Modern, light-filled Minneapolis house on Lake Harriet lists for $5M

Renowned Wayzata and Deephaven-based architect Charles Stinson designed the 6,893-square-foot property in 2003.

The Minnesota Star Tribune
January 23, 2026 at 7:48PM
This modernist-inspired home on the shores of Lake Harriet in Minneapolis' Lynnhurst neighborhood is on the market for $5 million. It has more than 6,500 square feet, including four bedrooms, four bathrooms, and a spacious bluestone front patio. (Taylor Hall O'Brien/Taylor Hall O'Brien)

Light streams in through the living room’s floor-to-ceiling windows that overlook a curving bluestone patio of a modernist house on Lake Harriet.

The home feels close to the water even though its tucked away from the lake path, and natural light floods the house all day from different directions. Built on a hill at the southern point of the south Minneapolis lake, the sunny house exudes the vibe of California’s Venice Beach, not snowy and cold Minnesota.

“The idea is to give you a sense of shelter but also allow the clear stories and the glass to let your spirit soar and connect you with the light,” said renowned architect Charles R. Stinson who is known for design that’s deeply connected to the natural environment and landscape.

A Chicago real estate developer and an actress/director approached Stinson about building the house from the ground-up after the previous home on the lot was demolished.

Stinson and his team finished it in 2003, and now the 6,893-square-foot property — which Stinson said movie star Tom Hanks once stayed in, a friend of the owner from her early acting days — is on the market for $5 million.

Throughout his 40-year career, Stinson, who is based in Wayzata and Deephaven, has designed projects in 20 states and 10 countries, including Dubai, Saudi Arabia, Germany and Costa Rica. But this was the first house he designed on one of the Twin Cities metro-area lakes.

The spacious modernist-style living room at 4855 E. Lake Harriet Parkway opens up onto the front patio. (Taylor Hall O'Brien)

The luxury-style home is filled with modernist elements. Tidy materials like steel, glass and concrete offer a sense of simplicity. Open floor plans make for clean lines and functionalism rather than ornamentation. Lines and form rule.
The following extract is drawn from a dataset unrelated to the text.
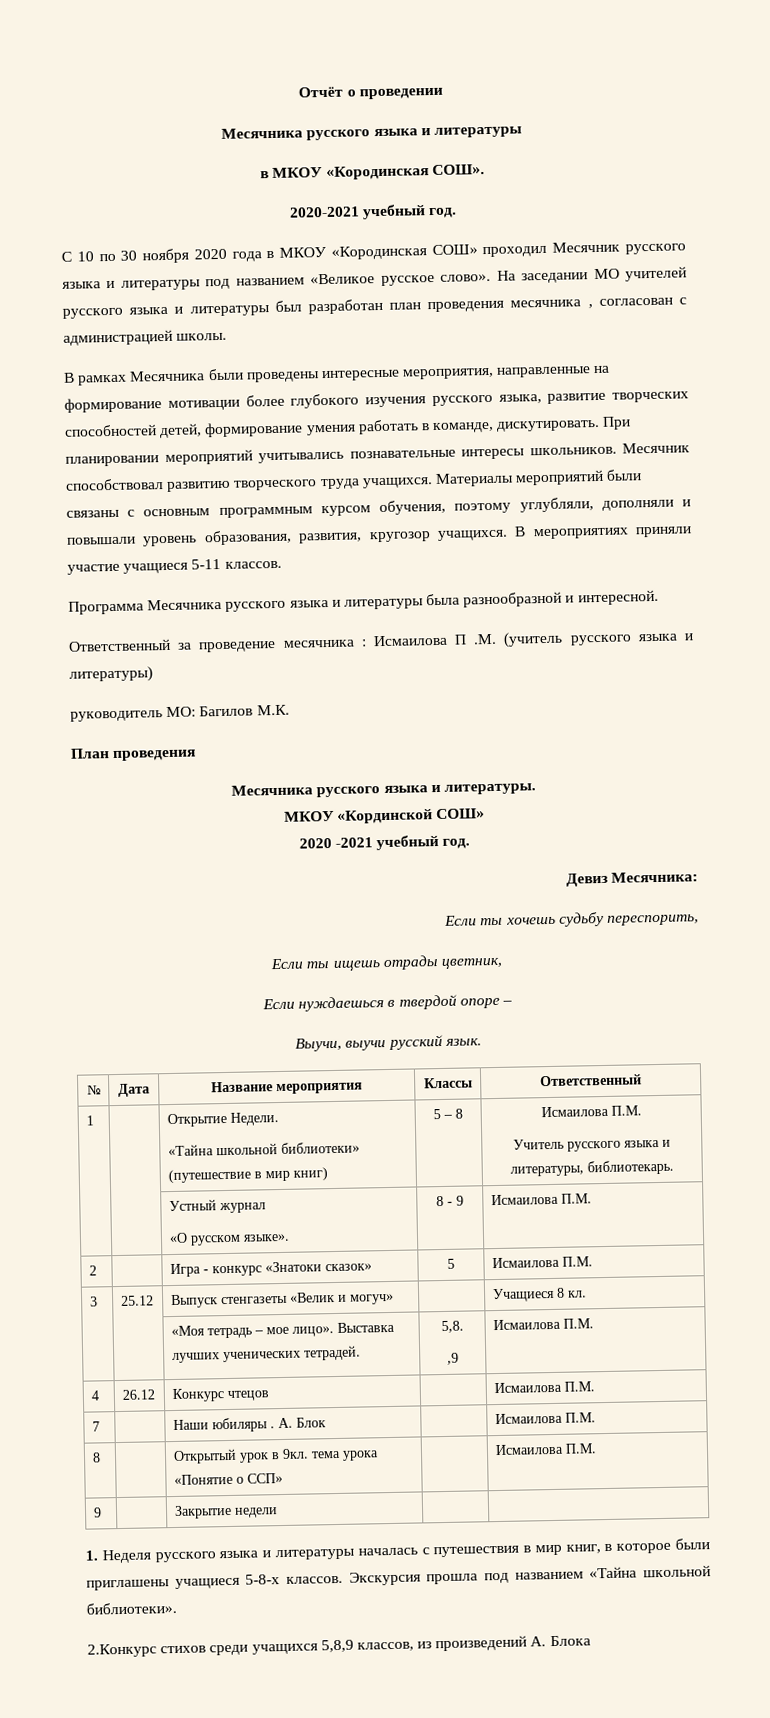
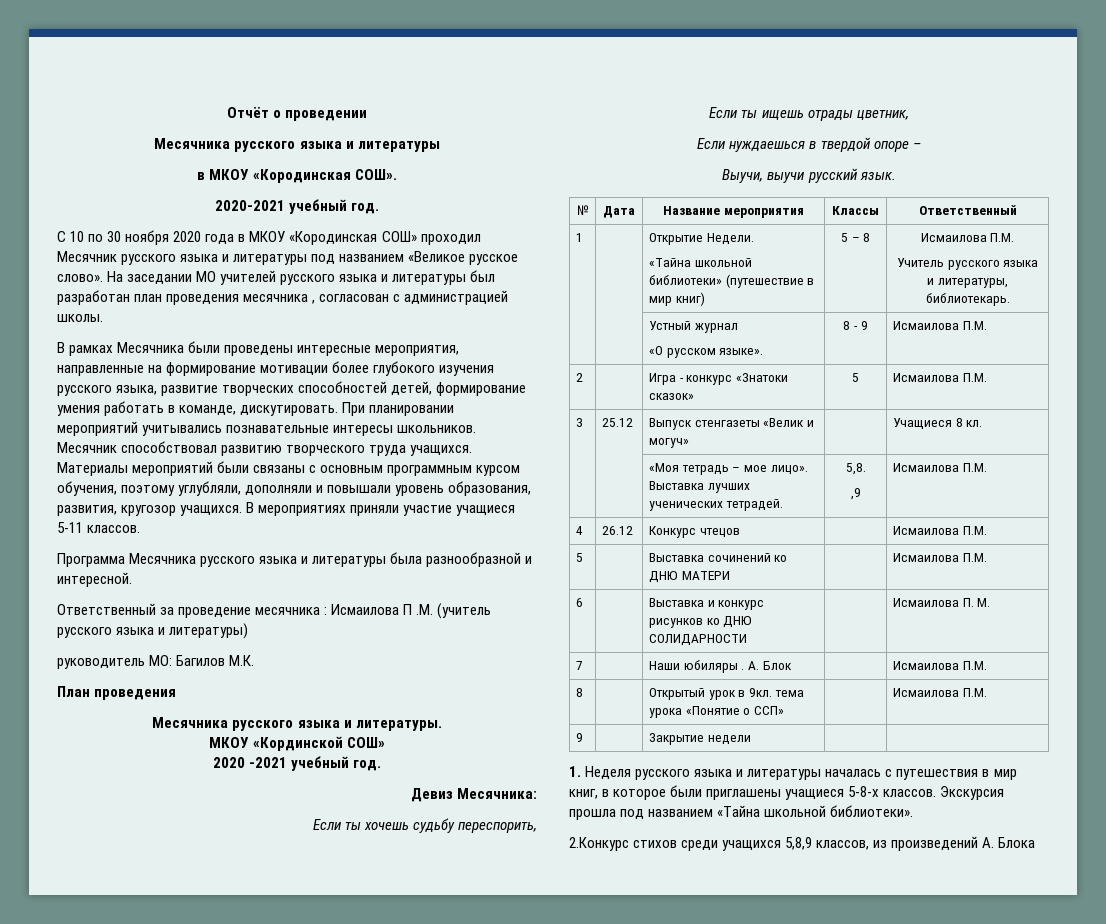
+ 5 | | Выставка сочинений ко ДНЮ МАТЕРИ | | Исмаилова П.М.
+ 6 | | Выставка и конкурс рисунков ко ДНЮ СОЛИДАРНОСТИ | | Исмаилова П. М.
It has four bedrooms, four bathrooms and an attached radiant-heated, four-car garage, plus customizable downstairs flex space. The patio offers a space for entertaining during the warmer months. There are Australian gum wood floors throughout the house, which has loads of storage and amenities like a parking area in front.

Interior designer Ruth Johnson worked closely with architect Charles Stinson on every aspect of the home. Australian gum hardwood floors run throughout the space. (Taylor Hall O'Brien)
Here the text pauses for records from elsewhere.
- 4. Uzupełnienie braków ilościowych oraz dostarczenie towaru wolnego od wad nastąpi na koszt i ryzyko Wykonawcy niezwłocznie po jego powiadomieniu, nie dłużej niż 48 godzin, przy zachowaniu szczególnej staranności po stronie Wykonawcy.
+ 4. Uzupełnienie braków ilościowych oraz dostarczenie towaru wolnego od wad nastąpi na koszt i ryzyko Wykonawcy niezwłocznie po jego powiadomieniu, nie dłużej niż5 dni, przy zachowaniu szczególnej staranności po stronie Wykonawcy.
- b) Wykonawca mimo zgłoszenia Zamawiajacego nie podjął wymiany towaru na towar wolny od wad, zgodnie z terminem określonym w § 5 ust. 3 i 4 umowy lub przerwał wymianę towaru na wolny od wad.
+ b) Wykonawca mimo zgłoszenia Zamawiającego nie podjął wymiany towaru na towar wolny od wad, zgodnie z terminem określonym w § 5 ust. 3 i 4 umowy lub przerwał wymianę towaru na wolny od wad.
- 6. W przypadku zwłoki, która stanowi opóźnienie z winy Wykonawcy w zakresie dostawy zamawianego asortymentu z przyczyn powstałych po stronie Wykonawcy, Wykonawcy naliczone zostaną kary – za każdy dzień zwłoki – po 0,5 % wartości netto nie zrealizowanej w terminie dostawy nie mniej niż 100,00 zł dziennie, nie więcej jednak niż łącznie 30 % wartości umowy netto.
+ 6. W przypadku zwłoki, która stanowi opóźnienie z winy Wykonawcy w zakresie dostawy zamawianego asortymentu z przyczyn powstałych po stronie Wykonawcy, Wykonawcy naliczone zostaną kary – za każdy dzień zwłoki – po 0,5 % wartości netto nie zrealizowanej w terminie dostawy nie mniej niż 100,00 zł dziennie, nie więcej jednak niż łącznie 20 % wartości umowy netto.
“The whole view to the house is kind of like a modernist house but very warm and light,” Stinson said.

Stinson worked with interior designer Ruth Johnson, known for her work on the Lake Minnetonka Guest House, a restored 1858 Victorian Italianate home. She also worked on the iconic Lake Michigan Cliff House, a modernist home cantilevered over a lake cliff in Door County, Wis.

“The way the house is positioned on this property, you have the energy of the lake and the city, skyline, the bandshell, but it’s very private, even though it’s a glass house,” Johnson said of the Lake Harriet house. “Nobody from down on the trail around the lake can see into these windows.”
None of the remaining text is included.